(Before and after images)
+ + + + +

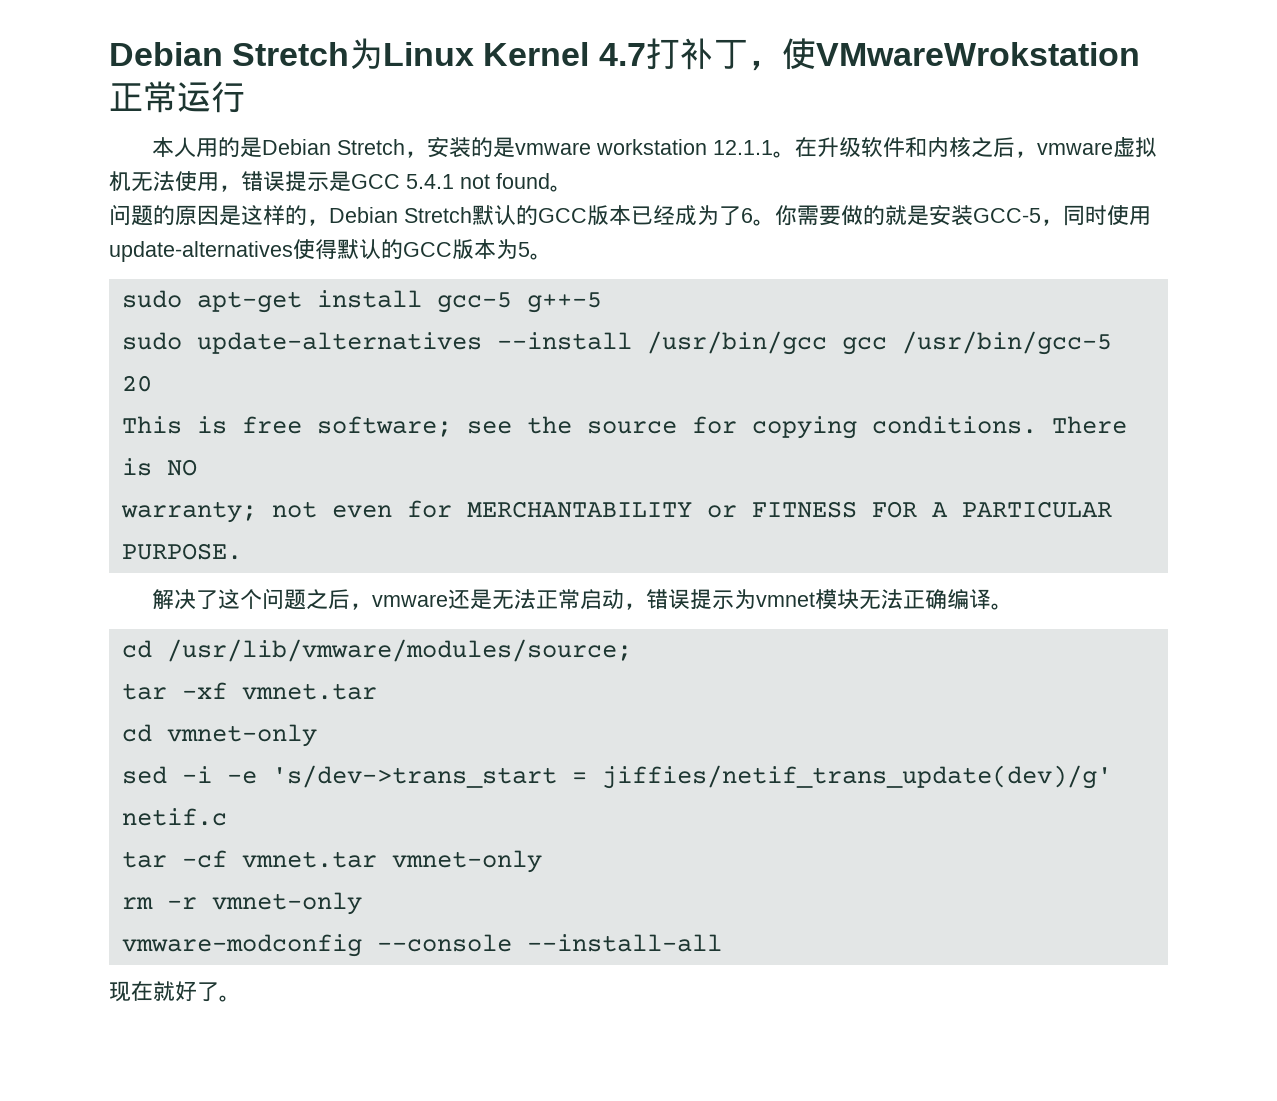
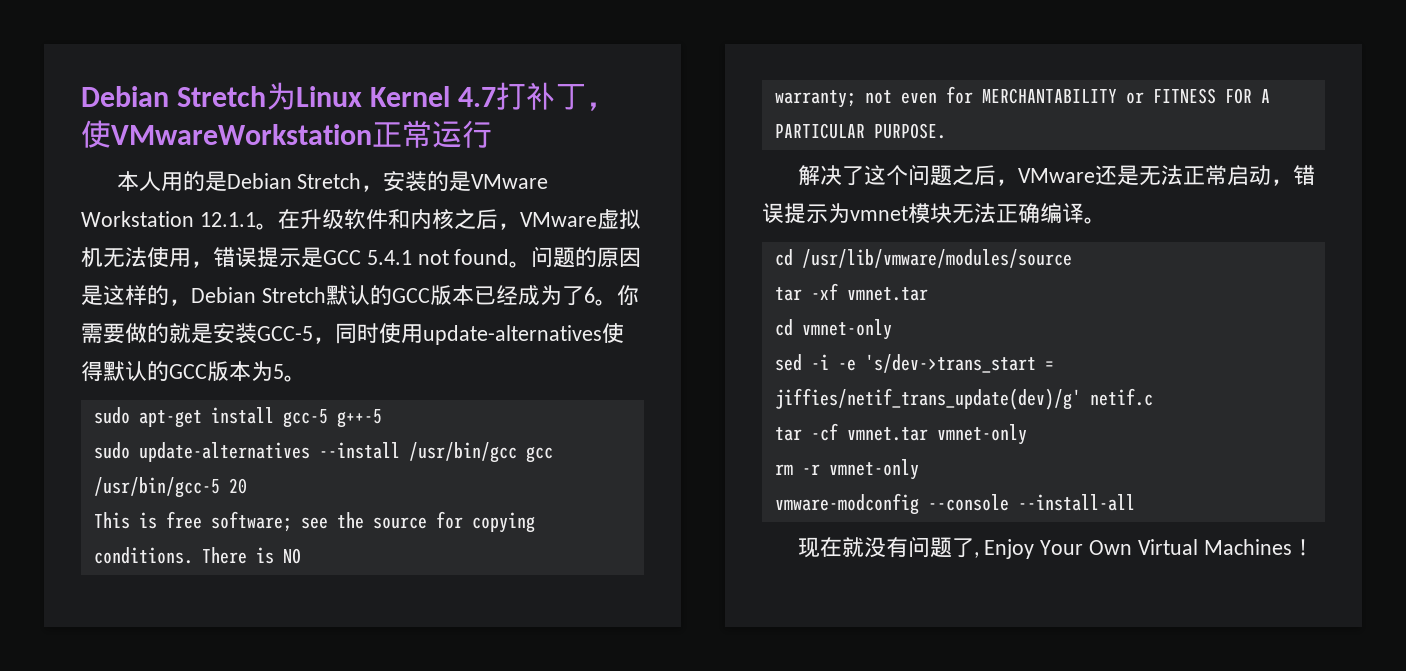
- Debian Stretch为Linux Kernel 4.7打补丁，使VMwareWrokstation正常运行
+ Debian Stretch为Linux Kernel 4.7打补丁，使VMwareWorkstation正常运行
- 本人用的是Debian Stretch，安装的是vmware workstation 12.1.1。
+ 本人用的是Debian Stretch，安装的是VMware Workstation 12.1.1。
- 在升级软件和内核之后，vmware虚拟机无法使用，错误提示是GCC 5.4.1 not found。
- 问题的原因是这样的，Debian Stretch默认的GCC版本已经成为了6。
+ 在升级软件和内核之后，VMware虚拟机无法使用，错误提示是GCC 5.4.1 not found。问题的原因是这样的，Debian Stretch默认的GCC版本已经成为了6。
- 解决了这个问题之后，vmware还是无法正常启动，错误提示为vmnet模块无法正确编译。
+ 解决了这个问题之后，VMware还是无法正常启动，错误提示为vmnet模块无法正确编译。
- cd /usr/lib/vmware/modules/source;
+ cd /usr/lib/vmware/modules/source
- 现在就好了。
+ 现在就没有问题了, Enjoy Your Own Virtual Machines！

+ + + + +

▸ **Exercise requirements**
Set down the data exactly as it appears, without any images.

▸ **Exercise result**
- Debian Stretch为Linux Kernel 4.7打补丁，使VMwareWrokstation正常运行
+ Debian Stretch为Linux Kernel 4.7打补丁，使VMwareWorkstation正常运行
- 本人用的是Debian Stretch，安装的是vmware workstation 12.1.1。
+ 本人用的是Debian Stretch，安装的是VMware Workstation 12.1.1。
- 在升级软件和内核之后，vmware虚拟机无法使用，错误提示是GCC 5.4.1 not found。
- 问题的原因是这样的，Debian Stretch默认的GCC版本已经成为了6。
+ 在升级软件和内核之后，VMware虚拟机无法使用，错误提示是GCC 5.4.1 not found。问题的原因是这样的，Debian Stretch默认的GCC版本已经成为了6。
- 解决了这个问题之后，vmware还是无法正常启动，错误提示为vmnet模块无法正确编译。
+ 解决了这个问题之后，VMware还是无法正常启动，错误提示为vmnet模块无法正确编译。
- cd /usr/lib/vmware/modules/source;
+ cd /usr/lib/vmware/modules/source
- 现在就好了。
+ 现在就没有问题了, Enjoy Your Own Virtual Machines！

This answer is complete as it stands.